Now all that has changed with the introduction of Greenlight, a community-based recommendation system where developers can list details of their game for approval, before leaving it to the users to decide whether their ware is worthy of a place on the service.

Last week the first 10 titles to be ‘Greenlit’ were announced on the Steam Greenlight blog, those games including Carlos Montero’s Black Mesa (which sees Half-Life reborn in the Half-Life 2 engine), Rumpel’s eerie FPS Cry of Fear, HyperSloth’s exploration game Dream, Reto-Moto’s massively multiplayer FPS Heroes & Generals, Captain Deathbeard’s feudal RPG Kenshi, Sos Sosowski’s point and click adventure McPixel, zombie shooter No More Room in Hell, The Indie Stone’s Project Zomboid, Lunar Software’s space chiller Routine and Supermalparit’s city-building RPG Towns.

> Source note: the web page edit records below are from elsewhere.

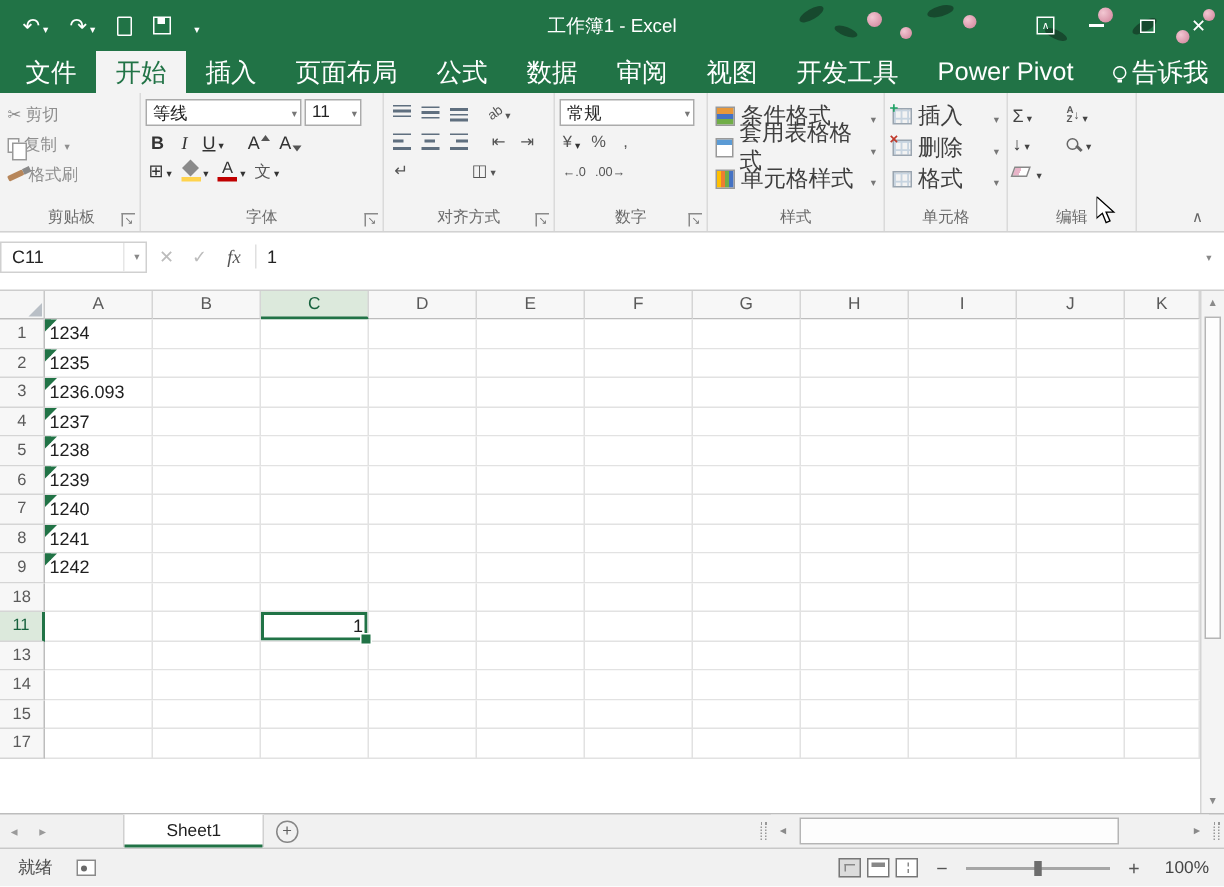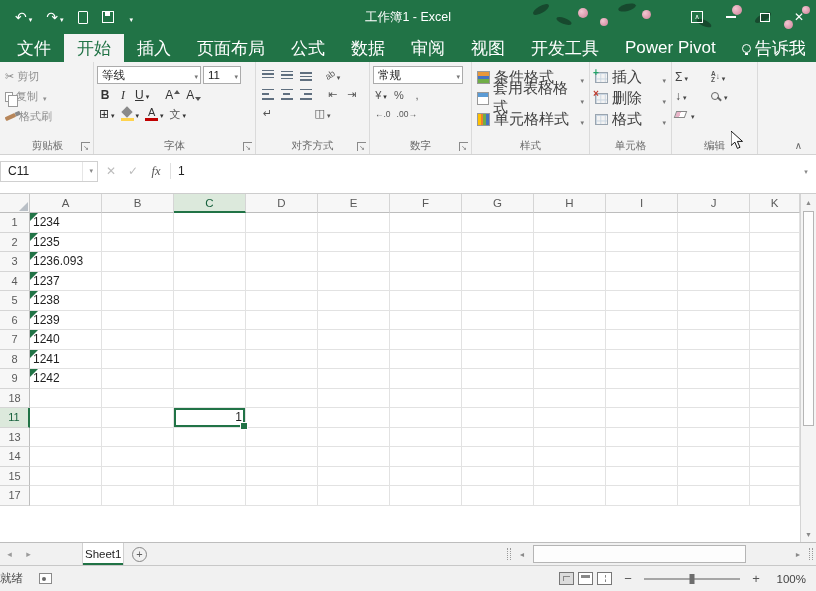--- a/index.html
+++ b/index.html
@@ -149,7 +149,7 @@
   
   .sheetbar{flex:0 0 23px;background:#f1f1f1;border-top:1px solid #bdbdbd;display:flex;align-items:stretch;font-size:11.5px}
   .snav{width:19px;display:flex;align-items:center;justify-content:center;color:#9a9a9a;font-size:9px}
-  .stab{background:#fff;padding:0 2px;display:flex;align-items:center;color:#1e1e1e;border-left:1px solid #d0d0d0;border-right:1px solid #d0d0d0;position:relative;margin-left:44px}
+  .stab{background:#fff;padding:0 28px;display:flex;align-items:center;color:#1e1e1e;border-left:1px solid #d0d0d0;border-right:1px solid #d0d0d0;position:relative;margin-left:44px}
   .stab.active::after{content:"";position:absolute;left:0;right:0;bottom:0;height:2px;background:#217346}
   .saddwrap{width:30px;display:flex;align-items:center;justify-content:center}
   .sadd{width:15px;height:15px;border-radius:50%;border:1px solid #868686;color:#5f5f5f;font-size:11px;line-height:13px;text-align:center}

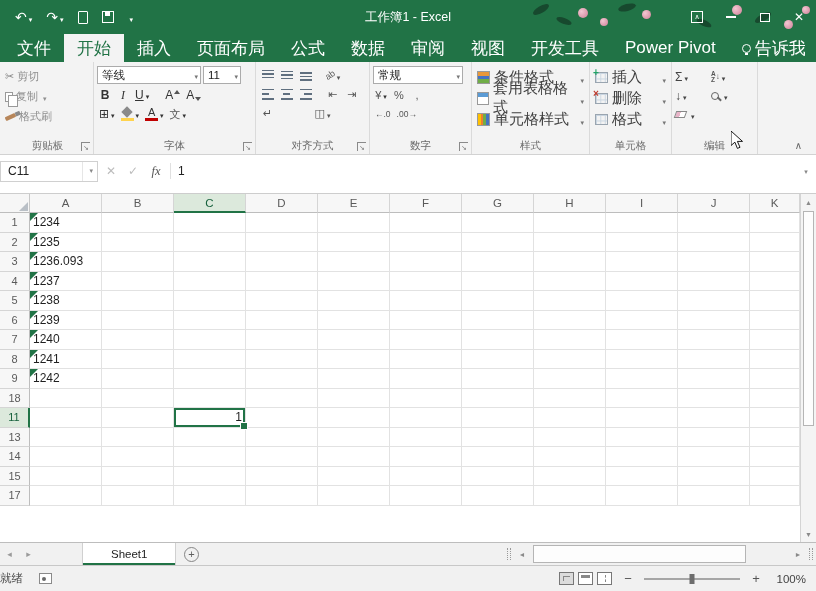--- a/index.html
+++ b/index.html
@@ -163,7 +163,7 @@
 
   
   .status{flex:0 0 26px;background:#f1f1f1;border-top:1px solid #c8c8c8;display:flex;align-items:center;font-size:11.5px;color:#4a4a4a}
-  .smode{}
+  .smode{padding-left:12px}
   .smacro{margin-left:16px;width:13px;height:11px;border:1px solid #8a8a8a;background:#fff;position:relative}
   .smacro::after{content:"";position:absolute;left:2px;top:3px;width:4px;height:4px;background:#6a6a6a;border-radius:50%}
   .sright{margin-left:auto;display:flex;align-items:center;gap:9px;padding-right:10px}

I caught up with the developers of Project Zomboid and Routine to discover exactly what getting the Steam green light means to the small games developers.

‘We’ve definitely had a nice boost in our other sale channels,’ says Marina Siu-Chong, one of the co-founders of Indie Stone, and artist on zombie holocaust survival sim Project Zomboid. ‘Being greenlit means a tremendous lot for us. Being on Desura has been fantastic in growing Project Zomboid’s community, and now we have the opportunity to take advantage of Steam’s huge userbase and grow it even further.’

Project Zomboid, still in its alpha stage, asks the player one simple question: ‘How will you die?’ For in a world where 99% of the population has already been turned in walking dead the odds of your survival are ultimately zero, though canny survivalists can keep deaths cold fingers at bay by using the cover of the sprawling Knox County to their advantage and so keep themselves alive, one day at a time.

‘There have certainly been some bumps in the Greenlight debut,’ continues Marina. ‘But that’s only to be expected as there’s a huge shift from a closed system of few people making decisions behind the scenes, to an open system of thousands of people voting. I think once Greenlight has settled down a bit and developers learn how to use the service to their advantage, the benefits of Greenlight will emerge more fully.’

‘As Steam has such a large userbase, which we will now be able to reach, this hopefully means more funds for development – a winning situation for both our pre-existing and future customers. In addition, availability on Steam has always been one of the most requested features for PZ, so being greenlit has made more than a few people happy!’

Another much anticipated title amongst the first batch of successfully Greenlit games is Lunar Software’s Routine, a chilling space-based survival horror which evokes the claustrophobic atmosphere of the likes of 2001: A Space Odyssey, Silent Running, Moon and Alien.

Billed as a ‘non-linear experience’ Routine tasks players with the exploration of an abandoned lunar settlement, but its actual gameplay is far more ambitious than that, with the game actively rebelling against the hand-holding most modern titles force upon us; so allowing for true freedom of exploration, multiple conclusions and even perma-death so that failure to survive hostile encounters has tangible repercussions.

‘I think it’s absolutely amazing,’ says Lunar Software’s Aaron Foster when I ask him what he thinks of Greenlight as a whole. ‘It gives small developers a better chance of getting on Steam and what else could you ask for in terms of distribution? I do however wish they had some form of Greenlight button on the store page even if its small, as the traffic has dropped considerably since then, but either way it still gets a large amount of visitors.’

‘On Steam [Routine] will reach a much larger audience and that potentially means that we may get enough money back from this project to work on the next one, and honestly that is everything to us, we just want to keep making games comfortably. I think its eases the mind that we have pretty much secured a release on the biggest digital distribution platform around. Now we can just concentrate on making a great game and not worry too much about finding a distributor.’